(Change listing data)

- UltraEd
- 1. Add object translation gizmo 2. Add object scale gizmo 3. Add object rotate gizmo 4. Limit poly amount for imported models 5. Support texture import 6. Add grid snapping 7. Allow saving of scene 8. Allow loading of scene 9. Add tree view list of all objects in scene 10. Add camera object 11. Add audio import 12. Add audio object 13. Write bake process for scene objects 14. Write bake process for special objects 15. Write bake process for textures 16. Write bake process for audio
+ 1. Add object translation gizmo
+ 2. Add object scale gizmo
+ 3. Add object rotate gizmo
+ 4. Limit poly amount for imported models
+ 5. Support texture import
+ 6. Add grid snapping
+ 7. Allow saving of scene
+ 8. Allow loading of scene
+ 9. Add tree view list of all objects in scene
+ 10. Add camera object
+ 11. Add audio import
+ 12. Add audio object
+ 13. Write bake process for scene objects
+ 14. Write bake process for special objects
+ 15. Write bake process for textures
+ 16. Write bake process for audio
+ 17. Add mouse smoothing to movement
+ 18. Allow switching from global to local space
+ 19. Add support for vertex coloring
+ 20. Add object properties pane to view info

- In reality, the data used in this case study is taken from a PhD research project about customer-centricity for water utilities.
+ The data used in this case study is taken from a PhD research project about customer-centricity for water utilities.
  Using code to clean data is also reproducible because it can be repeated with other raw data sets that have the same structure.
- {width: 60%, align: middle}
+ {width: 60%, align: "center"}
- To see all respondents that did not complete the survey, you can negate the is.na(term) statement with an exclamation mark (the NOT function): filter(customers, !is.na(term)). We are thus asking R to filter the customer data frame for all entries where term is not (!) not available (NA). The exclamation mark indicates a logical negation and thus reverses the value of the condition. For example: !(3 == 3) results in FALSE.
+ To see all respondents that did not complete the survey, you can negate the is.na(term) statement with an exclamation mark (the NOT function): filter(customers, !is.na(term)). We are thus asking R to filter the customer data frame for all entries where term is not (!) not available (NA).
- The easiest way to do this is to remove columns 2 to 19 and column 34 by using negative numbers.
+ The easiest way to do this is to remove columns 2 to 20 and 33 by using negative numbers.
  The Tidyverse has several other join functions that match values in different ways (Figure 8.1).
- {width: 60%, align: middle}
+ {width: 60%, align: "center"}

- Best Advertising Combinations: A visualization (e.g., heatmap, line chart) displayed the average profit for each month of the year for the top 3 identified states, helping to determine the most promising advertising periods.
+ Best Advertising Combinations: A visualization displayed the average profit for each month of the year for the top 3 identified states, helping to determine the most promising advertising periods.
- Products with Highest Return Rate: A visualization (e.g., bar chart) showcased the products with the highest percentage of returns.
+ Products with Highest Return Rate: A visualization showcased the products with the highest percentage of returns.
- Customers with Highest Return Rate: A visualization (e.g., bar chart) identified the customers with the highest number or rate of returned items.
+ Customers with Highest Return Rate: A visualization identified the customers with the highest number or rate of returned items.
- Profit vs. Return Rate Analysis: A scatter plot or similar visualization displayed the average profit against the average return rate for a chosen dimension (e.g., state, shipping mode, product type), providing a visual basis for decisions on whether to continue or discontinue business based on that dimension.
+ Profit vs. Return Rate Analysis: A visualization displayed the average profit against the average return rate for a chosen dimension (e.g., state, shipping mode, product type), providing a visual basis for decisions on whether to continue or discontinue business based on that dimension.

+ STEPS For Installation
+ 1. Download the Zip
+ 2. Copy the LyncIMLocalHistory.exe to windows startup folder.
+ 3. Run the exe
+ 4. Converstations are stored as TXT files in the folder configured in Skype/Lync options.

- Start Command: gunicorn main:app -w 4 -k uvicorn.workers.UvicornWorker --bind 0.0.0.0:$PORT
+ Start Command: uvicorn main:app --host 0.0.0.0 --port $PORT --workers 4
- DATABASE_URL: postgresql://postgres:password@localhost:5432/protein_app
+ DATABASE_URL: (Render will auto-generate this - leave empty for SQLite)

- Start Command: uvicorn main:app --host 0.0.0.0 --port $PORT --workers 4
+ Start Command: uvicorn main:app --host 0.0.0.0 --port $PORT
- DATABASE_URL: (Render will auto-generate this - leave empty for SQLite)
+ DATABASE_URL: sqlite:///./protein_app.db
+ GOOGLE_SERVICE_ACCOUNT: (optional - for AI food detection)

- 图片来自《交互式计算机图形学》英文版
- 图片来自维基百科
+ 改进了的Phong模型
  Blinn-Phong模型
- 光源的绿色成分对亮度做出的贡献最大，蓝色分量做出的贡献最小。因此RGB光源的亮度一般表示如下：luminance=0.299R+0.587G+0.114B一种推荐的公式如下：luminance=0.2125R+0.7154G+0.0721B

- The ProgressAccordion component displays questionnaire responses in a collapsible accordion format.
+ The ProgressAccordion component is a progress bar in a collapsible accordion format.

PROBLEM REQUIREMENTS: Output all of the data without altering a single line.

WRITTEN REPLY:
- UltraEd
- 1. Add object translation gizmo 2. Add object scale gizmo 3. Add object rotate gizmo 4. Limit poly amount for imported models 5. Support texture import 6. Add grid snapping 7. Allow saving of scene 8. Allow loading of scene 9. Add tree view list of all objects in scene 10. Add camera object 11. Add audio import 12. Add audio object 13. Write bake process for scene objects 14. Write bake process for special objects 15. Write bake process for textures 16. Write bake process for audio
+ 1. Add object translation gizmo
+ 2. Add object scale gizmo
+ 3. Add object rotate gizmo
+ 4. Limit poly amount for imported models
+ 5. Support texture import
+ 6. Add grid snapping
+ 7. Allow saving of scene
+ 8. Allow loading of scene
+ 9. Add tree view list of all objects in scene
+ 10. Add camera object
+ 11. Add audio import
+ 12. Add audio object
+ 13. Write bake process for scene objects
+ 14. Write bake process for special objects
+ 15. Write bake process for textures
+ 16. Write bake process for audio
+ 17. Add mouse smoothing to movement
+ 18. Allow switching from global to local space
+ 19. Add support for vertex coloring
+ 20. Add object properties pane to view info

- In reality, the data used in this case study is taken from a PhD research project about customer-centricity for water utilities.
+ The data used in this case study is taken from a PhD research project about customer-centricity for water utilities.
  Using code to clean data is also reproducible because it can be repeated with other raw data sets that have the same structure.
- {width: 60%, align: middle}
+ {width: 60%, align: "center"}
- To see all respondents that did not complete the survey, you can negate the is.na(term) statement with an exclamation mark (the NOT function): filter(customers, !is.na(term)). We are thus asking R to filter the customer data frame for all entries where term is not (!) not available (NA). The exclamation mark indicates a logical negation and thus reverses the value of the condition. For example: !(3 == 3) results in FALSE.
+ To see all respondents that did not complete the survey, you can negate the is.na(term) statement with an exclamation mark (the NOT function): filter(customers, !is.na(term)). We are thus asking R to filter the customer data frame for all entries where term is not (!) not available (NA).
- The easiest way to do this is to remove columns 2 to 19 and column 34 by using negative numbers.
+ The easiest way to do this is to remove columns 2 to 20 and 33 by using negative numbers.
  The Tidyverse has several other join functions that match values in different ways (Figure 8.1).
- {width: 60%, align: middle}
+ {width: 60%, align: "center"}

- Best Advertising Combinations: A visualization (e.g., heatmap, line chart) displayed the average profit for each month of the year for the top 3 identified states, helping to determine the most promising advertising periods.
+ Best Advertising Combinations: A visualization displayed the average profit for each month of the year for the top 3 identified states, helping to determine the most promising advertising periods.
- Products with Highest Return Rate: A visualization (e.g., bar chart) showcased the products with the highest percentage of returns.
+ Products with Highest Return Rate: A visualization showcased the products with the highest percentage of returns.
- Customers with Highest Return Rate: A visualization (e.g., bar chart) identified the customers with the highest number or rate of returned items.
+ Customers with Highest Return Rate: A visualization identified the customers with the highest number or rate of returned items.
- Profit vs. Return Rate Analysis: A scatter plot or similar visualization displayed the average profit against the average return rate for a chosen dimension (e.g., state, shipping mode, product type), providing a visual basis for decisions on whether to continue or discontinue business based on that dimension.
+ Profit vs. Return Rate Analysis: A visualization displayed the average profit against the average return rate for a chosen dimension (e.g., state, shipping mode, product type), providing a visual basis for decisions on whether to continue or discontinue business based on that dimension.

+ STEPS For Installation
+ 1. Download the Zip
+ 2. Copy the LyncIMLocalHistory.exe to windows startup folder.
+ 3. Run the exe
+ 4. Converstations are stored as TXT files in the folder configured in Skype/Lync options.

- Start Command: gunicorn main:app -w 4 -k uvicorn.workers.UvicornWorker --bind 0.0.0.0:$PORT
+ Start Command: uvicorn main:app --host 0.0.0.0 --port $PORT --workers 4
- DATABASE_URL: postgresql://postgres:password@localhost:5432/protein_app
+ DATABASE_URL: (Render will auto-generate this - leave empty for SQLite)

- Start Command: uvicorn main:app --host 0.0.0.0 --port $PORT --workers 4
+ Start Command: uvicorn main:app --host 0.0.0.0 --port $PORT
- DATABASE_URL: (Render will auto-generate this - leave empty for SQLite)
+ DATABASE_URL: sqlite:///./protein_app.db
+ GOOGLE_SERVICE_ACCOUNT: (optional - for AI food detection)

- 图片来自《交互式计算机图形学》英文版
- 图片来自维基百科
+ 改进了的Phong模型
  Blinn-Phong模型
- 光源的绿色成分对亮度做出的贡献最大，蓝色分量做出的贡献最小。因此RGB光源的亮度一般表示如下：luminance=0.299R+0.587G+0.114B一种推荐的公式如下：luminance=0.2125R+0.7154G+0.0721B

- The ProgressAccordion component displays questionnaire responses in a collapsible accordion format.
+ The ProgressAccordion component is a progress bar in a collapsible accordion format.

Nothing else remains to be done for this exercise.